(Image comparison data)
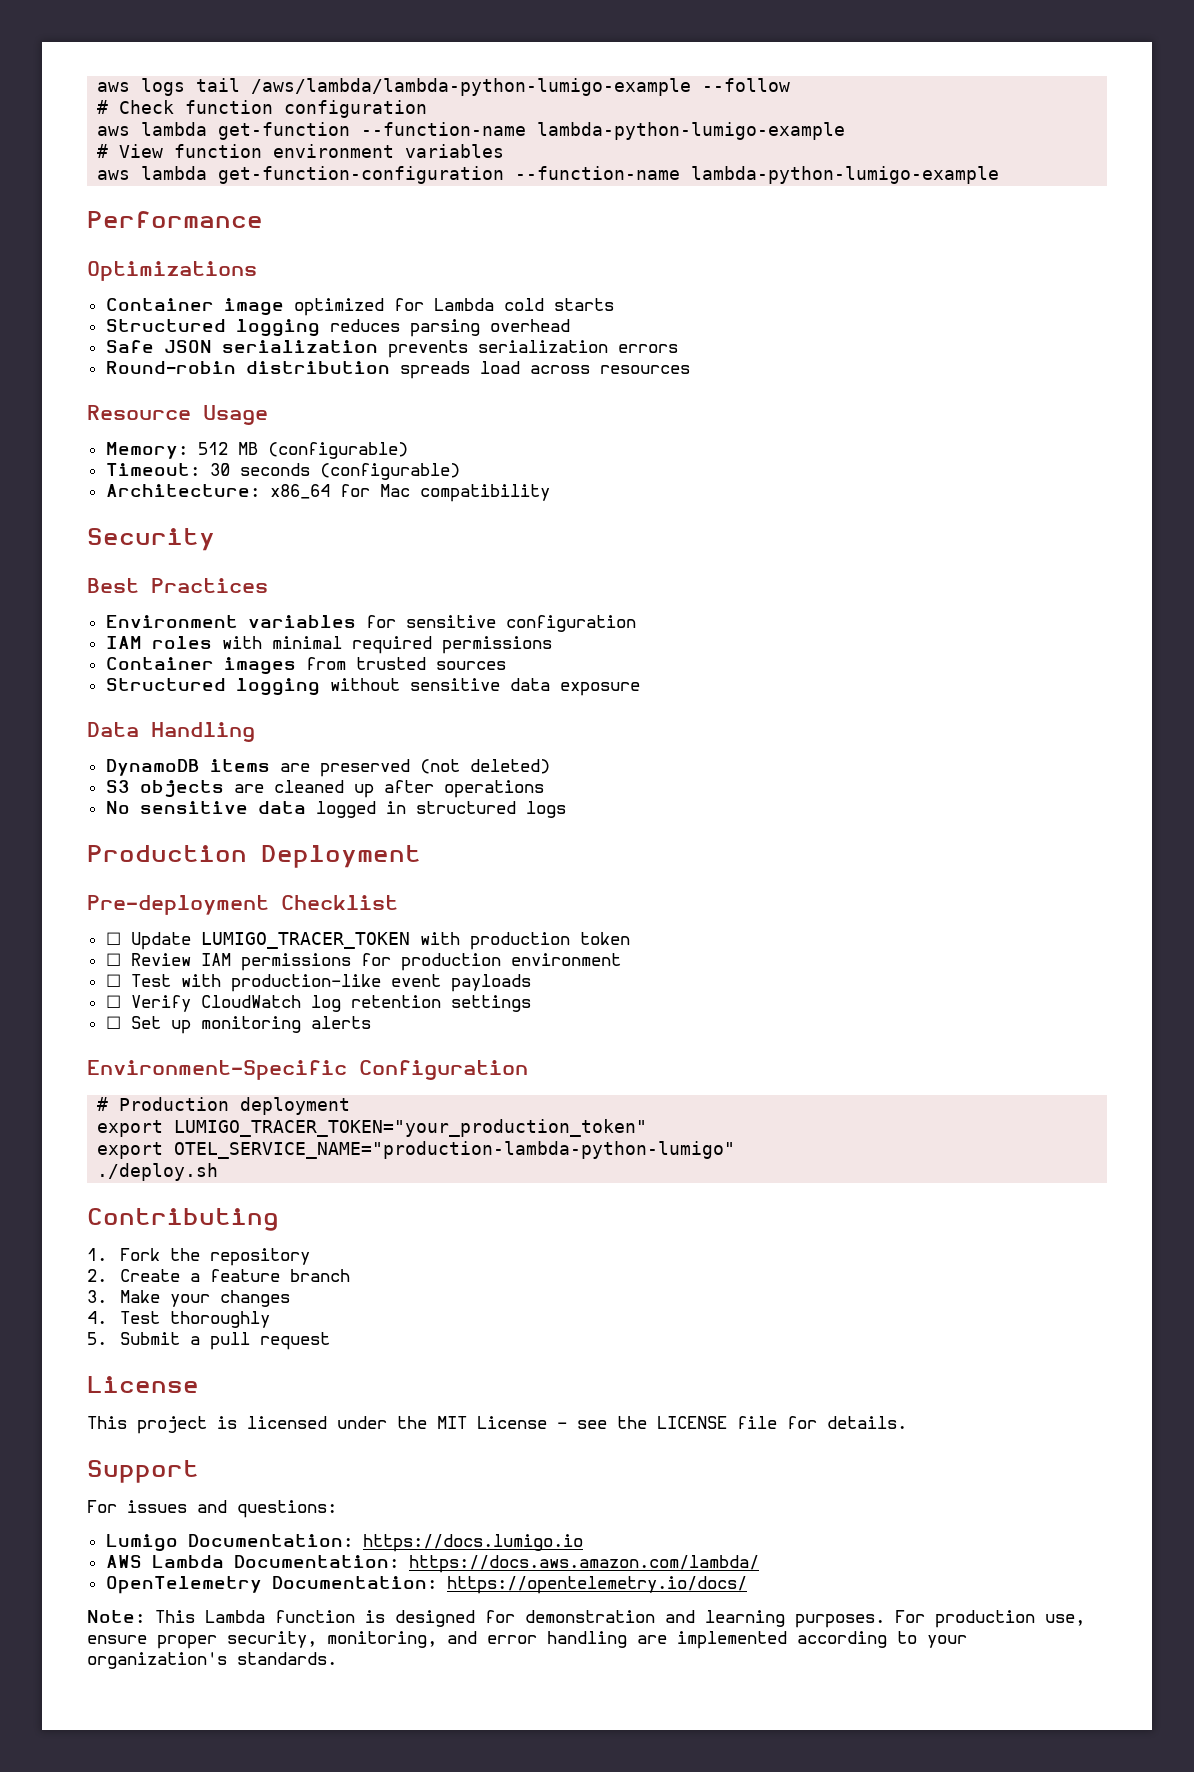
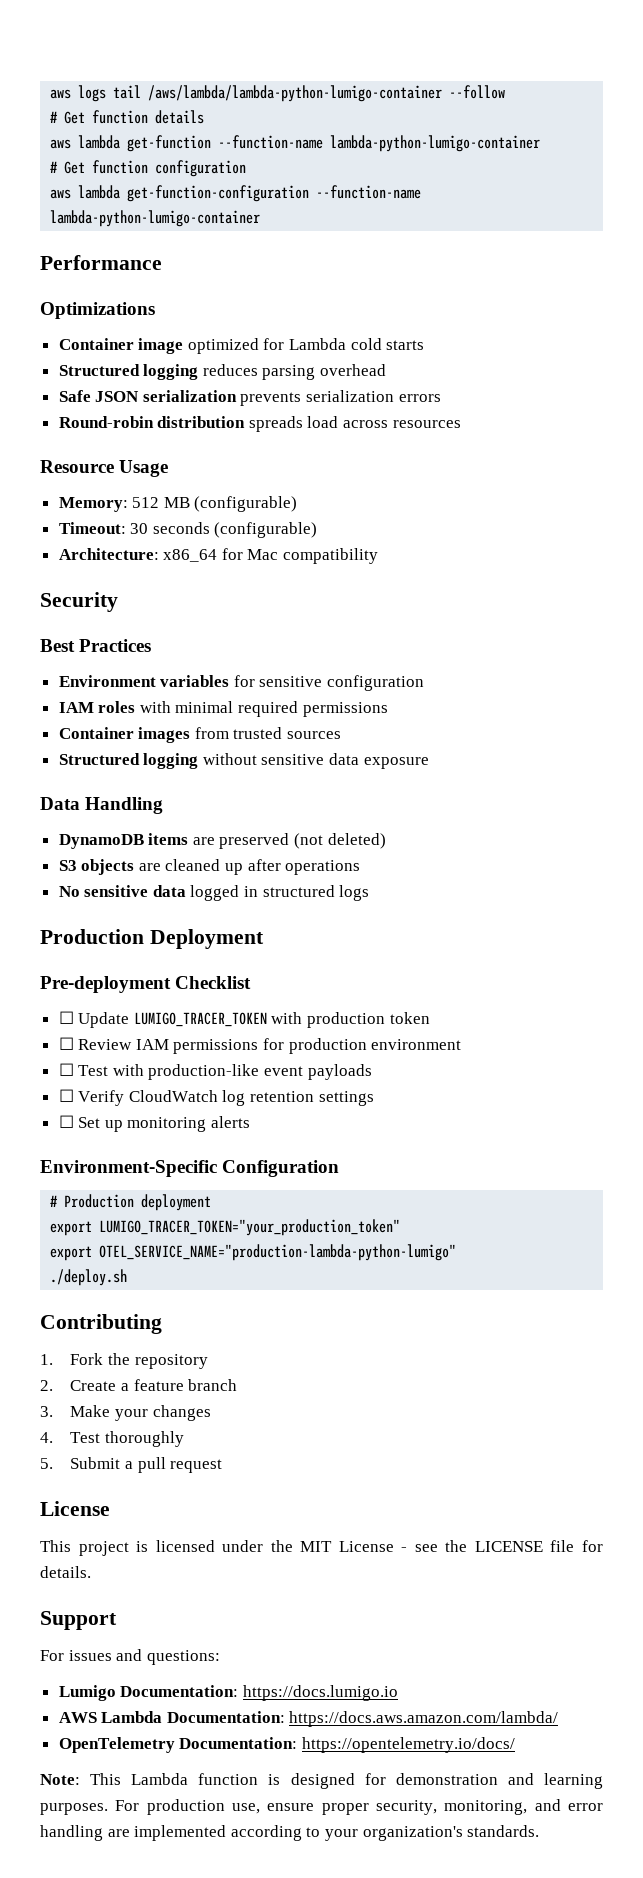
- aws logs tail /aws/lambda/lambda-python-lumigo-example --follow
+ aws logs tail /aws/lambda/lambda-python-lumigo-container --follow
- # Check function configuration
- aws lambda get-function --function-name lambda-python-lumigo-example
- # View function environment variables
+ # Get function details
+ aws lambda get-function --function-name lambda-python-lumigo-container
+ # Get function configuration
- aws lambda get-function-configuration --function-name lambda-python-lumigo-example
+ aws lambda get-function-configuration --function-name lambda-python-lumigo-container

_INSTRUCTIONS TO FOLLOW_
Skip the pictures and reproduce all remaining entries exactly.

_REPLY_
- aws logs tail /aws/lambda/lambda-python-lumigo-example --follow
+ aws logs tail /aws/lambda/lambda-python-lumigo-container --follow
- # Check function configuration
- aws lambda get-function --function-name lambda-python-lumigo-example
- # View function environment variables
+ # Get function details
+ aws lambda get-function --function-name lambda-python-lumigo-container
+ # Get function configuration
- aws lambda get-function-configuration --function-name lambda-python-lumigo-example
+ aws lambda get-function-configuration --function-name lambda-python-lumigo-container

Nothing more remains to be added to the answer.